++++ PROVIDED DATA

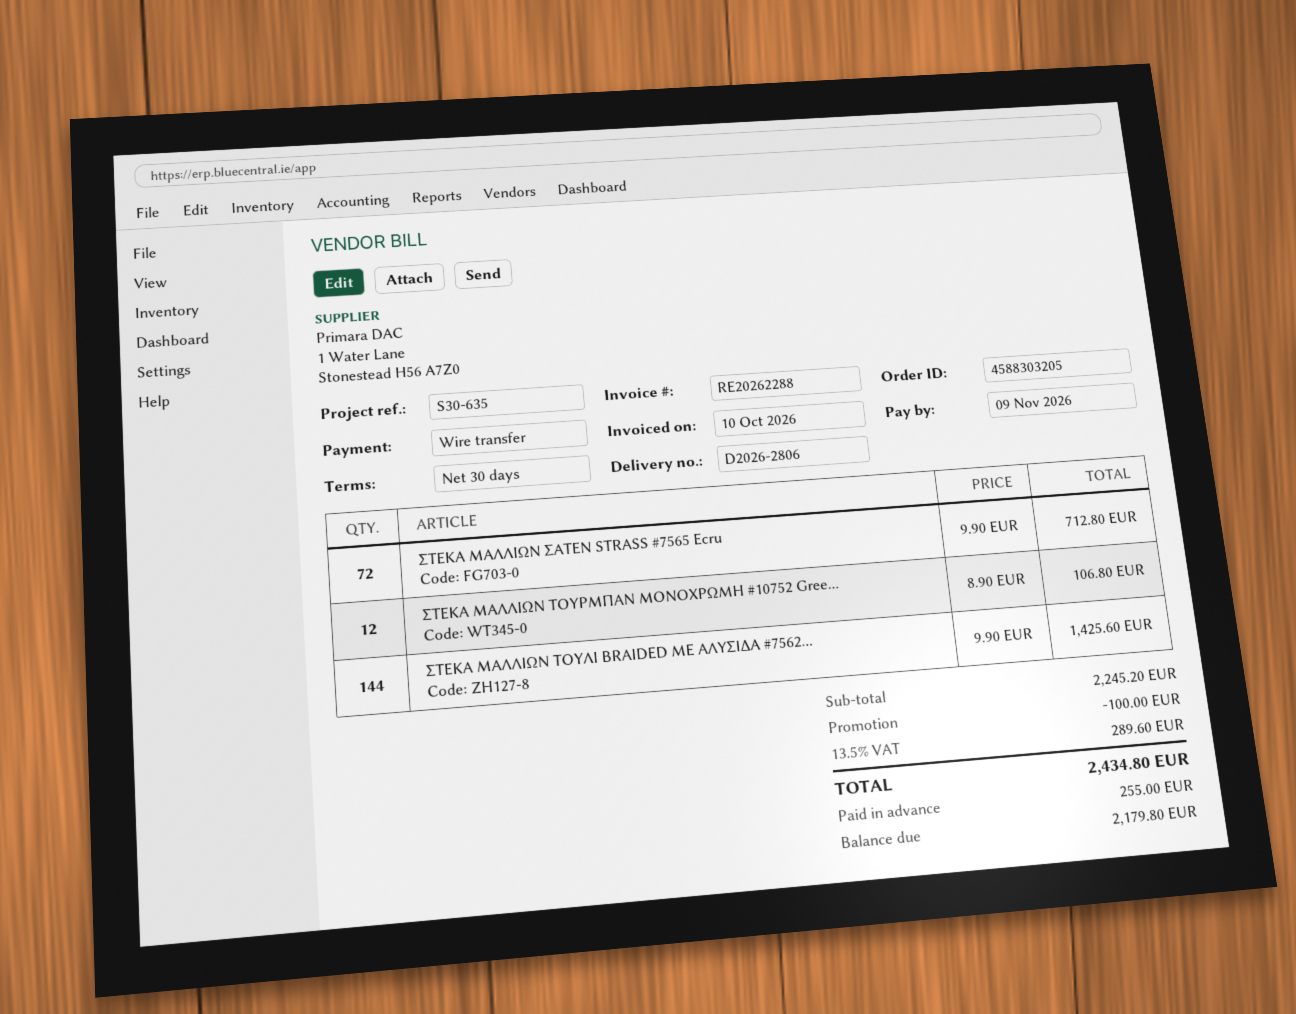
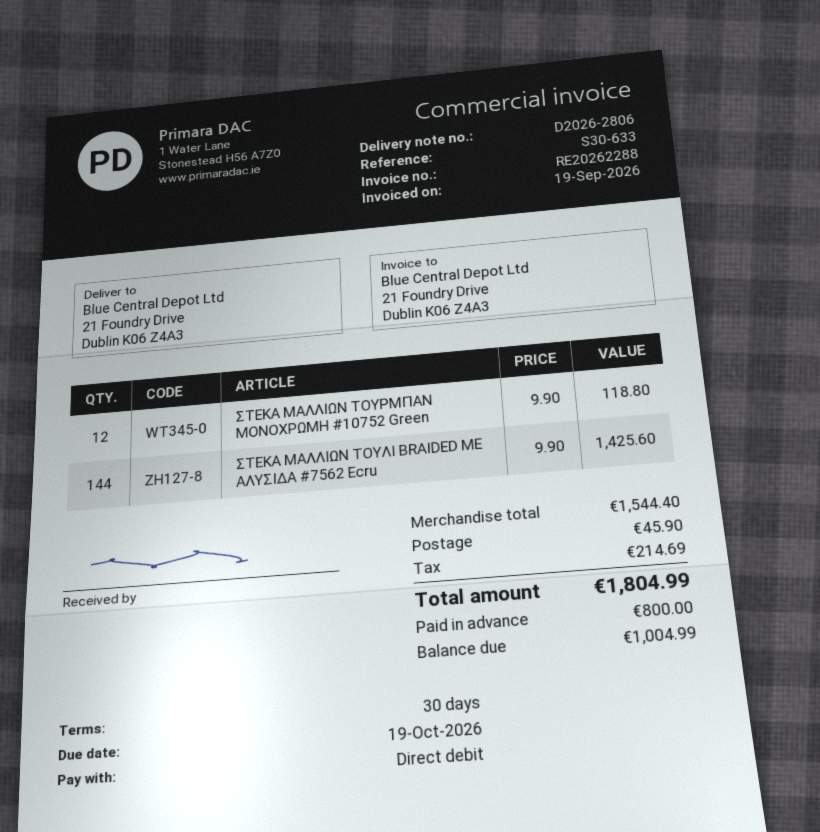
invoice date: 2026-10-10 -> 2026-09-19
due date: 2026-11-09 -> 2026-10-19
reference: S30-635 -> S30-633
payment method: bank transfer -> direct debit
ΣΤΕΚΑ ΜΑΛΛΙΩΝ ΣΑΤΕΝ STRASS #7565 Ecru: 72 x 9.90 = 712.80 -> none
ΣΤΕΚΑ ΜΑΛΛΙΩΝ ΤΟΥΡΜΠΑΝ ΜΟΝΟΧΡΩΜΗ #10752 Gree...: 12 x 8.90 = 106.80 -> 12 x 9.90 = 118.80
subtotal: 2245.20 -> 1544.40
discount: 100.00 -> none
shipping: none -> 45.90
tax: 289.60 -> 214.69
total: 2434.80 -> 1804.99
deposit: 255.00 -> 800.00
balance: 2179.80 -> 1004.99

++++++++

TASK TO CARRY OUT
Whenever a line in the material above holds the string "date", copy that line in full.

TASK RESULT
invoice date: 2026-10-10 -> 2026-09-19
due date: 2026-11-09 -> 2026-10-19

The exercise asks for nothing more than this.